FIG. 4B is a perspective view of the embodiment of FIG. 4A illustrating the diodes coupling in parallel with the bussbar conductors;

FIG. 5A is a perspective view of an alternate embodiment of the invention;

FIG. 5B illustrates still a further embodiment of the present invention in which the bussbar construction is also used for electrical shielding;

FIG. 6A is a prior art circuit diagram of a bridge converter;

FIG. 6B illustrates a modification to the circuit of FIG. 6A in accordance with the present invention and employing a toroidal core;

FIG. 6C is a diagramatic view of a further modification of the present invention in which the pair of diodes are disposed within the toroidal core;

FIG. 6D is side elevation view of the embodiment of FIG. 6C employing bussbars; and

FIG. 7 is a perspective view of an alternate embodiment of the invention analogous to the embodiment of FIG. 5A.

DETAILED DESCRIPTION

The present invention provides for the integration of magnetics, diodes, heatsinks and bussbars with the substantial elimination of any separate wiring of components. The construction of the present invention also reduces resistance and inductance in the output circuit and provides a smaller overall package. In accordance with the present invention the transformer construction usually employed in a high frequency converter circuit is substituted by a less expensive geometry, preferrably a toroidal core. The wiring associated with the transformer, diode and inductor is replaced primarily by bussbars thus reducing resistance and inductance in this secondary circuit. The inductance from the transformer to the series diode, which is the most critical inductance, is in particular reduced to an absolute minimum. The bussbar construction that supports the diodes also functions as a heatsink thus reducing components as well as reducing the cost and size of the product.

Now, reference is made to FIG. 1A. FIG. 1A illustrates a prior art power converter circuit including a transformer T1, diodes CR1 and CR2, inductor L1 and capacitor C. In the output circuit illustrated in FIG. 1A there may be considered to be basically four separate nodes identified in FIG. IA as nodes a, b, + and -. In the particular circuit illustrated in FIG. 1A the cathodes of the diodes CR1 and CR2 are connected in common at node b.
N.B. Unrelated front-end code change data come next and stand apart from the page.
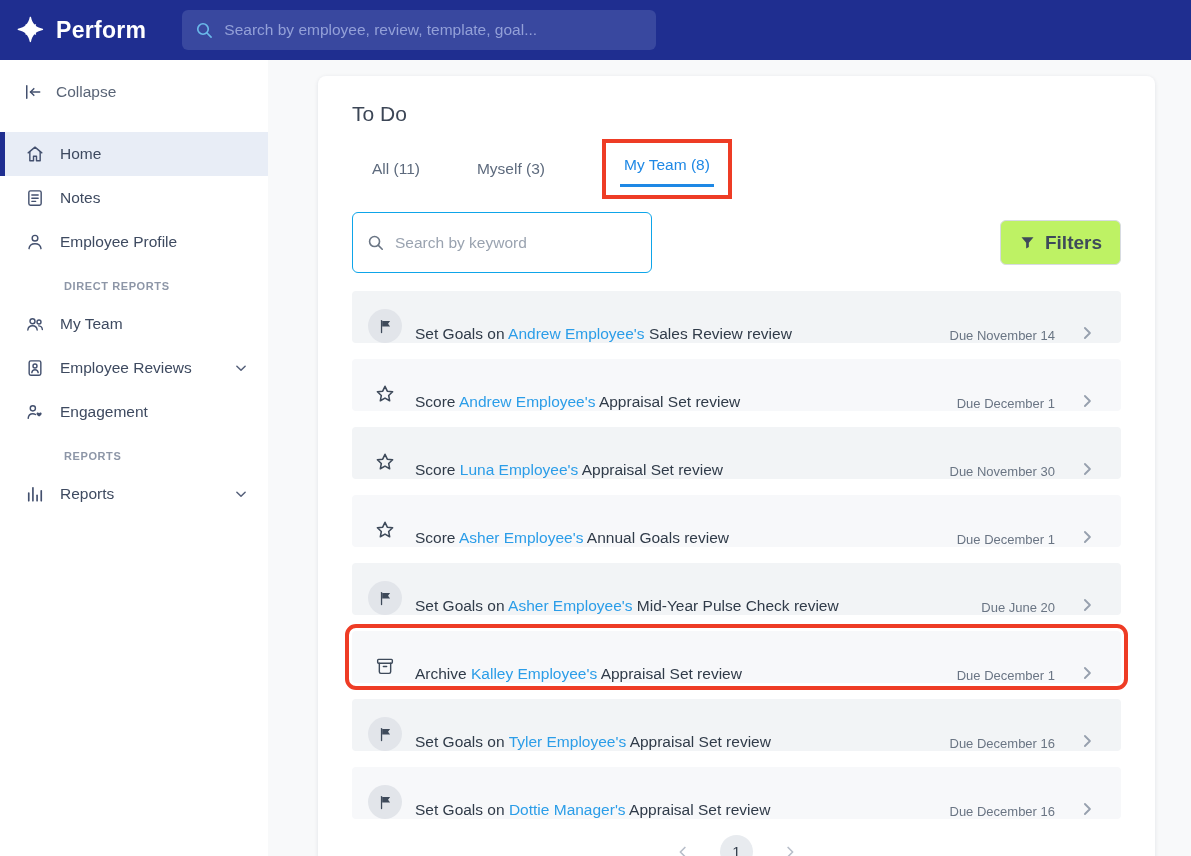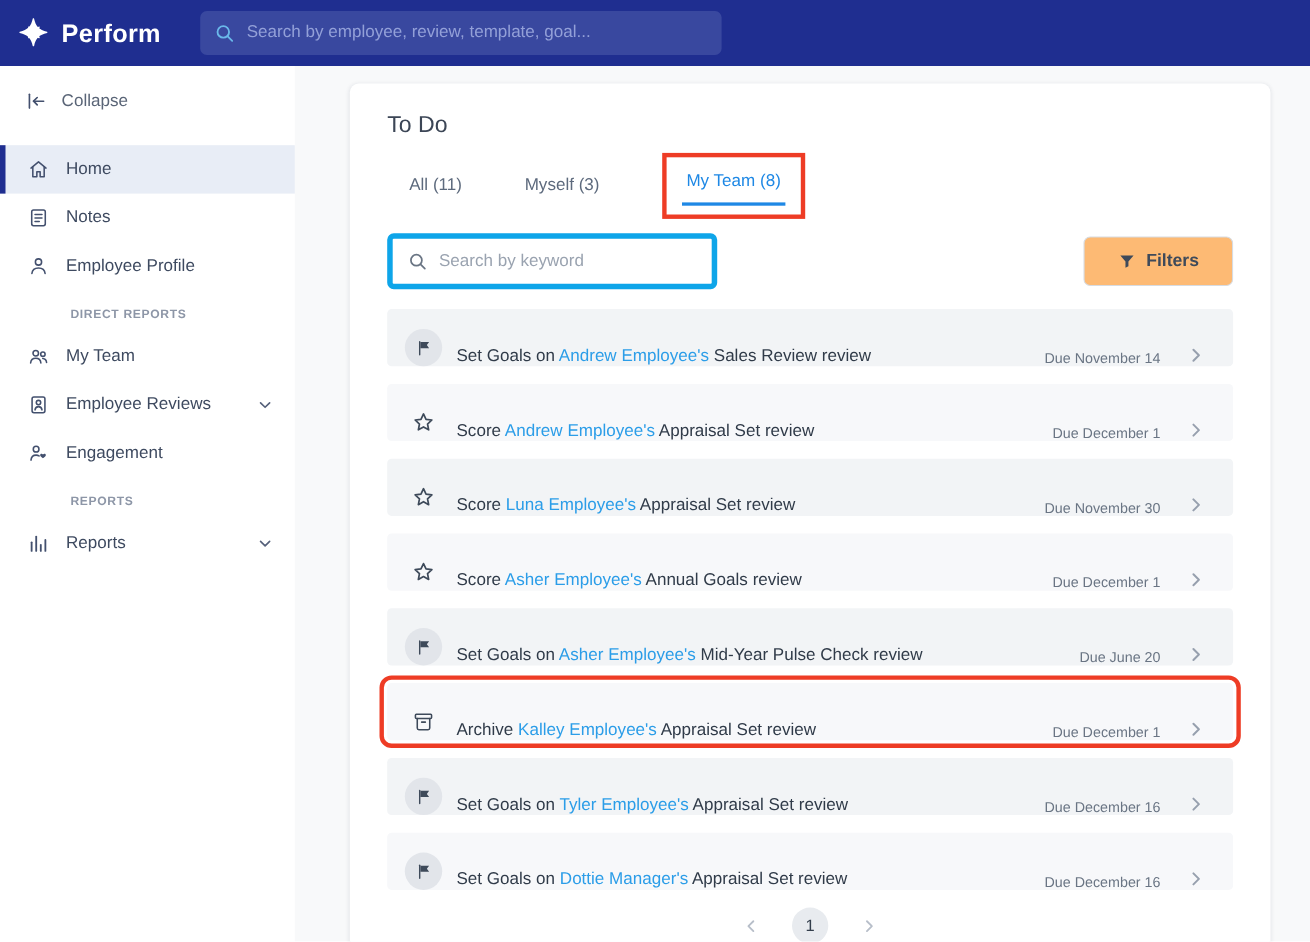--- a/index.html
+++ b/index.html
@@ -45,7 +45,7 @@
   .tab-annotation { border:4px solid #ee3c25; padding:13px 14px 8px; }
 
   .controls { display:flex; justify-content:space-between; align-items:center; margin-top:8px; }
-  .kw-search { width:300px; height:51px; border:5px solid #0ea5e9; border-radius:6px; background:#fff;
+  .kw-search { width:300px; height:61px; border:1px solid #0ea5e9; border-radius:6px; background:#fff;
                display:flex; align-items:center; gap:10px; padding:0 13px; color:#6a7584; }
   .kw-search input { flex:1; border:none; outline:none; font-size:15.5px; color:#3c4656; font-family:inherit; }
   .kw-search input::placeholder { color:#9aa3b0; }

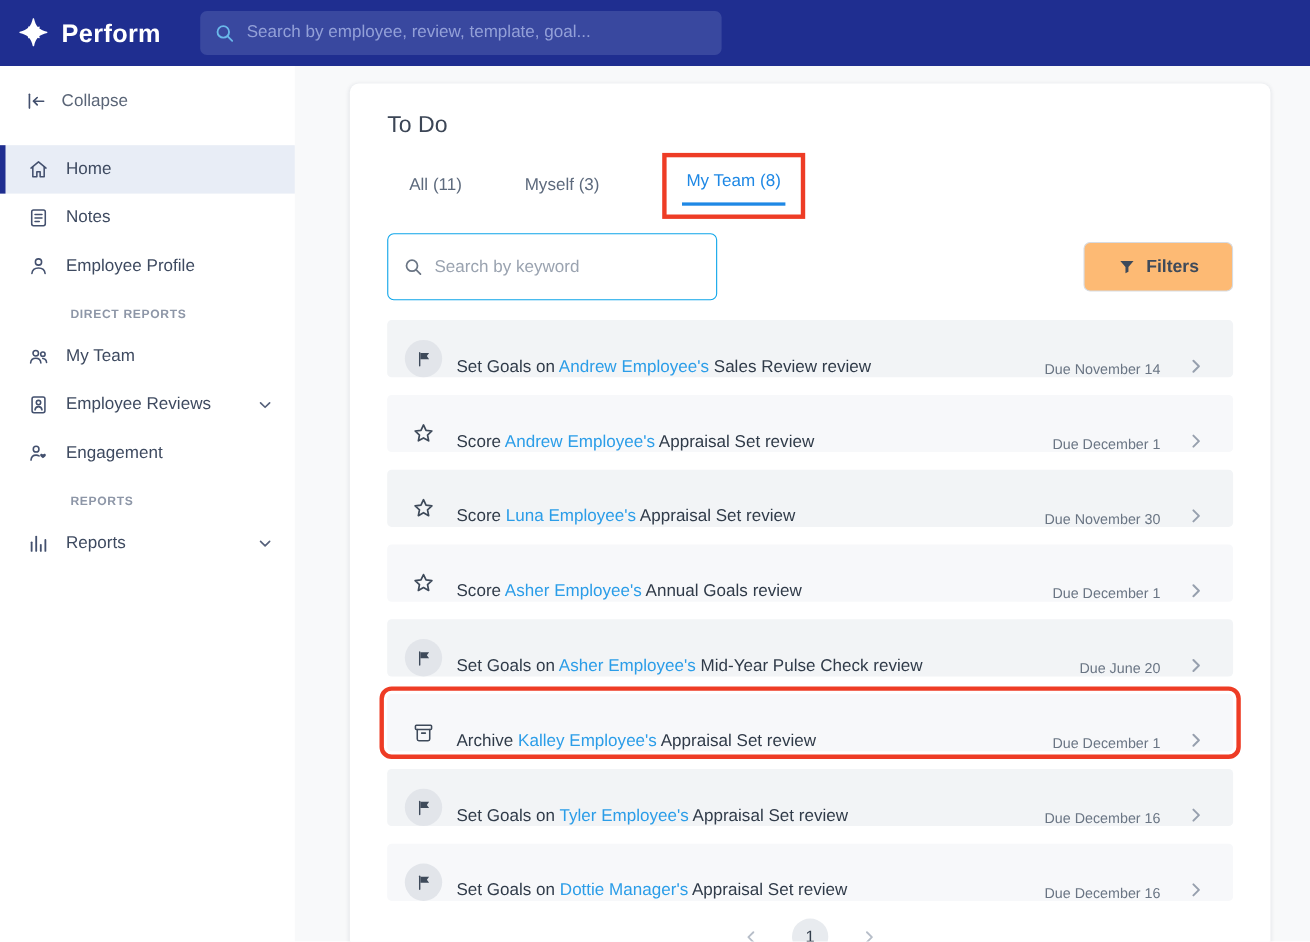--- a/index.html
+++ b/index.html
@@ -49,9 +49,9 @@
                display:flex; align-items:center; gap:10px; padding:0 13px; color:#6a7584; }
   .kw-search input { flex:1; border:none; outline:none; font-size:15.5px; color:#3c4656; font-family:inherit; }
   .kw-search input::placeholder { color:#9aa3b0; }
-  .filters-btn { height:45px; border:1px solid #d7dbe1; border-radius:6px; background:#fdba74;
-                 display:flex; align-items:center; gap:9px; padding:0 30px;
-                 font-size:16px; font-weight:600; color:#3e4a5a; cursor:pointer; }
+  .filters-btn { height:45px; border:1px solid #d7dbe1; border-radius:6px; background:#bef264;
+                 display:flex; align-items:center; gap:9px; padding:0 18px;
+                 font-size:19px; font-weight:600; color:#3e4a5a; cursor:pointer; }
 
   .todo-list { margin-top:18px; }
   .todo-row { height:52px; display:flex; align-items:flex-end; padding:0 24px 0 16px;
FIG. 1B is a pictorial view of the usual topology used in the specific circuit of FIG. IA. In this connection in FIG. 1B there is illlustrated the circuit board 10 having the different components mounted thereon FIG. 1B illustrates the transformer T1 as well as the other components including the diodes CR1 and CR2, the inductor L1 and the capacitor C. Also illustrated in FIG. IB are the aforementioned defined nodes a, b, + and -. It is also noted in FIG. 1B that there are several wires W that connect the various components to these nodes. The nodes identified in FIG. 1B are made by etching upon the circuit board 10. It is noted that one of the nodes, namely the node - is in the form of an elongated conductive run.
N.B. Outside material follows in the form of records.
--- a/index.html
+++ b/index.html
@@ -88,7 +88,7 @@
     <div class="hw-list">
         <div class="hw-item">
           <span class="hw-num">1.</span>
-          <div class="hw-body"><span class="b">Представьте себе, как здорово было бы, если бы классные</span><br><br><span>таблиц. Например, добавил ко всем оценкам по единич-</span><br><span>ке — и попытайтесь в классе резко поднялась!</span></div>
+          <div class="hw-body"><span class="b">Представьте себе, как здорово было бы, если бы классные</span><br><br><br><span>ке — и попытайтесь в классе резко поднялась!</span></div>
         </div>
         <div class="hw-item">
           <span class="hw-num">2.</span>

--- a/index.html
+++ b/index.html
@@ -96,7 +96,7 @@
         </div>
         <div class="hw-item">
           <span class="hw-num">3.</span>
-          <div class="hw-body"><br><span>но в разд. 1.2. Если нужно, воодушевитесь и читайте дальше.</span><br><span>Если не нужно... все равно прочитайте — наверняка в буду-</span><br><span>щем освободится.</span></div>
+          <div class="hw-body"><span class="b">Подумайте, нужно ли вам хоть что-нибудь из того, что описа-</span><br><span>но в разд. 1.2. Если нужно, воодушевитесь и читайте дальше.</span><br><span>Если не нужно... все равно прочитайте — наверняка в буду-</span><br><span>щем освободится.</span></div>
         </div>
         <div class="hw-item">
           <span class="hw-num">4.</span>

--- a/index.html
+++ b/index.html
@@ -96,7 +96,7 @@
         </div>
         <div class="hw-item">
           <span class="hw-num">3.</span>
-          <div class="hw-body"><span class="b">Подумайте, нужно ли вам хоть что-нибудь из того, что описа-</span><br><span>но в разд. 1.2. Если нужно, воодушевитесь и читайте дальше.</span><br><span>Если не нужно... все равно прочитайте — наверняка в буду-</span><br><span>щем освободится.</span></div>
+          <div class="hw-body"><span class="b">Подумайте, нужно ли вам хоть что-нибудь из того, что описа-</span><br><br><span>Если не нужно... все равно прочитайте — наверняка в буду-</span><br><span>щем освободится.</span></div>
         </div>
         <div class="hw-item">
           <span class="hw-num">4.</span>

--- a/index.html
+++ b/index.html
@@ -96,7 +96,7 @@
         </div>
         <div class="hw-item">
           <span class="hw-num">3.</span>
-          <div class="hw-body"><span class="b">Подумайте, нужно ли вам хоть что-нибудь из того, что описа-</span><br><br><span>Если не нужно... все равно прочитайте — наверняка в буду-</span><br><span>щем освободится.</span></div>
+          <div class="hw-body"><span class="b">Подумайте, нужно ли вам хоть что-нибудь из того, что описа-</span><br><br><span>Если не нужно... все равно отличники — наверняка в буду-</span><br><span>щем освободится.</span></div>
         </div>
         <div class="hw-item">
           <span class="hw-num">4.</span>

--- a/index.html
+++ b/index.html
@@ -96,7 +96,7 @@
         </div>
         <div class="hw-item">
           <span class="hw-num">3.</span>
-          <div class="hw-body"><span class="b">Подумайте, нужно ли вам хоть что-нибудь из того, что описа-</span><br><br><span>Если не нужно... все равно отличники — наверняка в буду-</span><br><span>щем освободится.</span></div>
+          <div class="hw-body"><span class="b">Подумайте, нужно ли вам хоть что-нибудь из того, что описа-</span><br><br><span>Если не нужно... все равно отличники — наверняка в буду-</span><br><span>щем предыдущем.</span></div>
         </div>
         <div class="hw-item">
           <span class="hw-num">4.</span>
FIG. 2 is a pictorial view illustrating a first modification in accordance with the present invention. The transformer T1 is replaced by a transformer constructed from a toroidal core TC illustrated in FIG. 2 with a single turn primary winding and a single turn secondary winding. The diodes CR1 and CR2, along with the capacitor C, remain the same in FIG. 2 as illustrated in the embodiment of FIG. 1B. However, in the modification of FIG. 2 the output inductor L1 is also constructed as a single turn through a toroidal core LC.

The pictorial view of FIG. 3 illustrates a further modification in accordance with the present invention. It is noted that the diode CR1 is now shifted so as to be within the center hole of the toroidal core TC. From a circuit standpoint the configuration is not any different in FIG. 3 than in FIG. 2 but improved performance results. Also, the coupling of the diode through the toroidal core is instrumental in minimizing the size of the overall circuit.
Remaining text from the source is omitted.